▸ Your instructions:
Among the entries below, how many lines hold the word "display"? Reply with the number only.

▸ Front-end code change data:
■ ■ ■

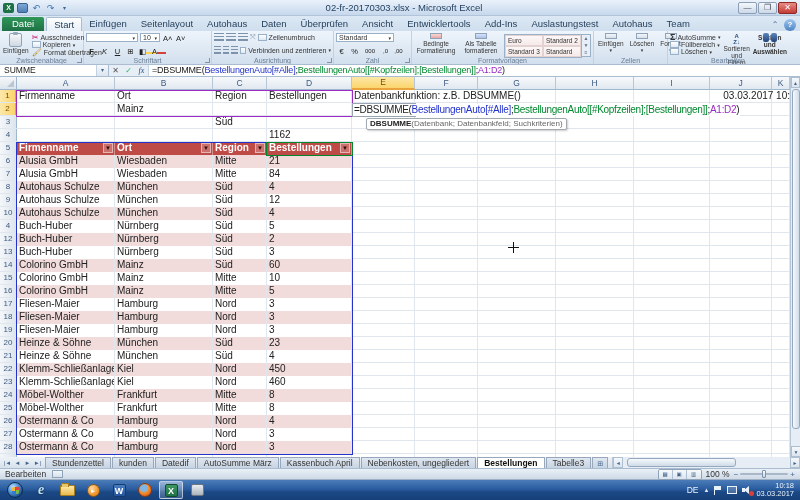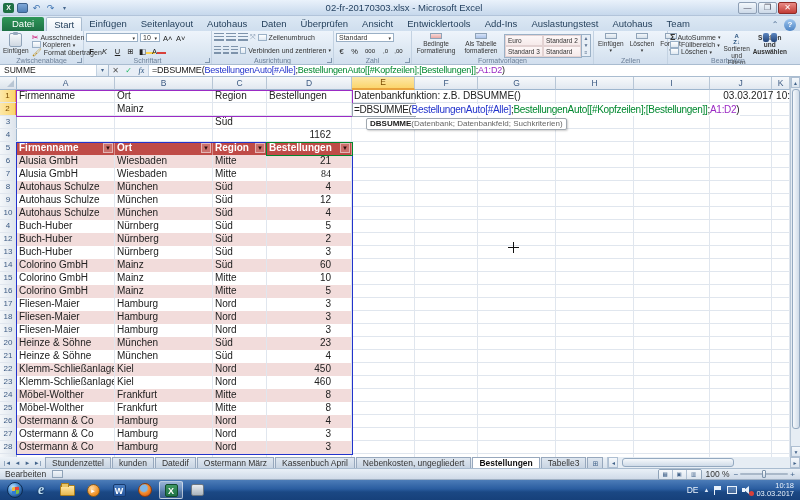--- a/index.html
+++ b/index.html
@@ -97,21 +97,21 @@
     background:linear-gradient(#f7f9fb,#e1e8f0);font-size:8.5px;line-height:12px;text-align:center;color:#3c5a82;}
   .chead.sel{background:linear-gradient(#fde8a9,var(--header-highlight,#fbd56c));border-bottom:2px solid #e8a33d;color:#7a4b00;line-height:11px;}
   .gridbody{position:absolute;top:90px;left:0;width:790px;height:367px;overflow:hidden;background:#fff;}
   .grow{display:flex;height:13px;border-bottom:1px solid #e0e6ee;}
   .grow.partial{height:3px;overflow:hidden;border-bottom:none;}
   .rhdr{width:17px;background:linear-gradient(90deg,#f4f7fa,#dde4ec);border-right:1px solid #9eb6ce;
     font-size:8px;line-height:12px;text-align:center;color:#3c5a82;flex:none;}
   .rhdr.sel{background:linear-gradient(90deg,#fde8a9,var(--header-highlight,#fbd56c));border-right:2px solid #e8a33d;color:#7a4b00;}
   .gcell{height:13px;border-right:1px solid #e0e6ee;font-size:10px;line-height:12px;
     padding:0 2px;white-space:nowrap;overflow:hidden;flex:none;background:transparent;}
-  .gcell.num{text-align:right;padding-right:20px;}
+  .gcell.num{text-align:left;padding-right:20px;}
   .gcell.spill{overflow:visible;z-index:3;position:relative;}
   .gcell.thead{background:var(--table-header-bg,#bf4b47);color:#fff;font-weight:bold;position:relative;border-right:1px solid #d98f8c;}
   .gcell.band{background:var(--table-band-bg,#f2dcdb);}
   .gcell.plain{background:#fff;}
   .filter{position:absolute;right:1px;top:1px;width:10px;height:10px;background:#cb706c;
     border:1px solid #e3b5b3;font-size:6px;line-height:9px;text-align:center;color:#2a0c0b;}
 
   
   .ov{position:absolute;pointer-events:none;}
   .range-purple{left:16px;top:0;width:337px;height:27px;border:1px solid var(--ref-purple,#9b2bc4);}
@@ -517,21 +517,21 @@
         <div class="gcell" style="width: 78px;"></div>
         <div class="gcell" style="width: 76px;"></div>
         <div class="gcell" style="width: 62px;"></div>
         <div class="gcell" style="width: 18px;"></div>
       </div>
       <div class="grow">
         <div class="rhdr">7</div>
         <div class="gcell plain" style="width: 98px;">Alusia GmbH</div>
         <div class="gcell plain" style="width: 98px;">Wiesbaden</div>
         <div class="gcell plain" style="width: 54px;">Mitte</div>
-        <div class="gcell plain num" style="width: 85px; font-family: Liberation Serif, serif;">84</div>
+        <div class="gcell plain num" style="width: 85px;">84</div>
         <div class="gcell" style="width: 63px;"></div>
         <div class="gcell" style="width: 63px;"></div>
         <div class="gcell" style="width: 78px;"></div>
         <div class="gcell" style="width: 78px;"></div>
         <div class="gcell" style="width: 76px;"></div>
         <div class="gcell" style="width: 62px;"></div>
         <div class="gcell" style="width: 18px;"></div>
       </div>
       <div class="grow">
         <div class="rhdr">8</div>
@@ -862,21 +862,21 @@
     <div class="tnav">
         <span>|◄</span>
         <span>◄</span>
         <span>►</span>
         <span>►|</span>
       </div>
     <div style="display:flex;align-items:stretch;">
         <div class="sheet-tab">Stundenzettel</div>
         <div class="sheet-tab">kunden</div>
         <div class="sheet-tab">Datedif</div>
-        <div class="sheet-tab">Ostermann März</div>
+        <div class="sheet-tab">AutoSumme März</div>
         <div class="sheet-tab">Kassenbuch April</div>
         <div class="sheet-tab">Nebenkosten, ungegliedert</div>
         <div class="sheet-tab active">Bestellungen</div>
         <div class="sheet-tab">Tabelle3</div>
       </div>
     <div class="instab">⊞</div>
     <div class="hscroll">
       <div class="harrow">◄</div>
       <div class="htrack">
           <div class="hthumb"></div>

■ ■ ■

▸ Response to the task:
2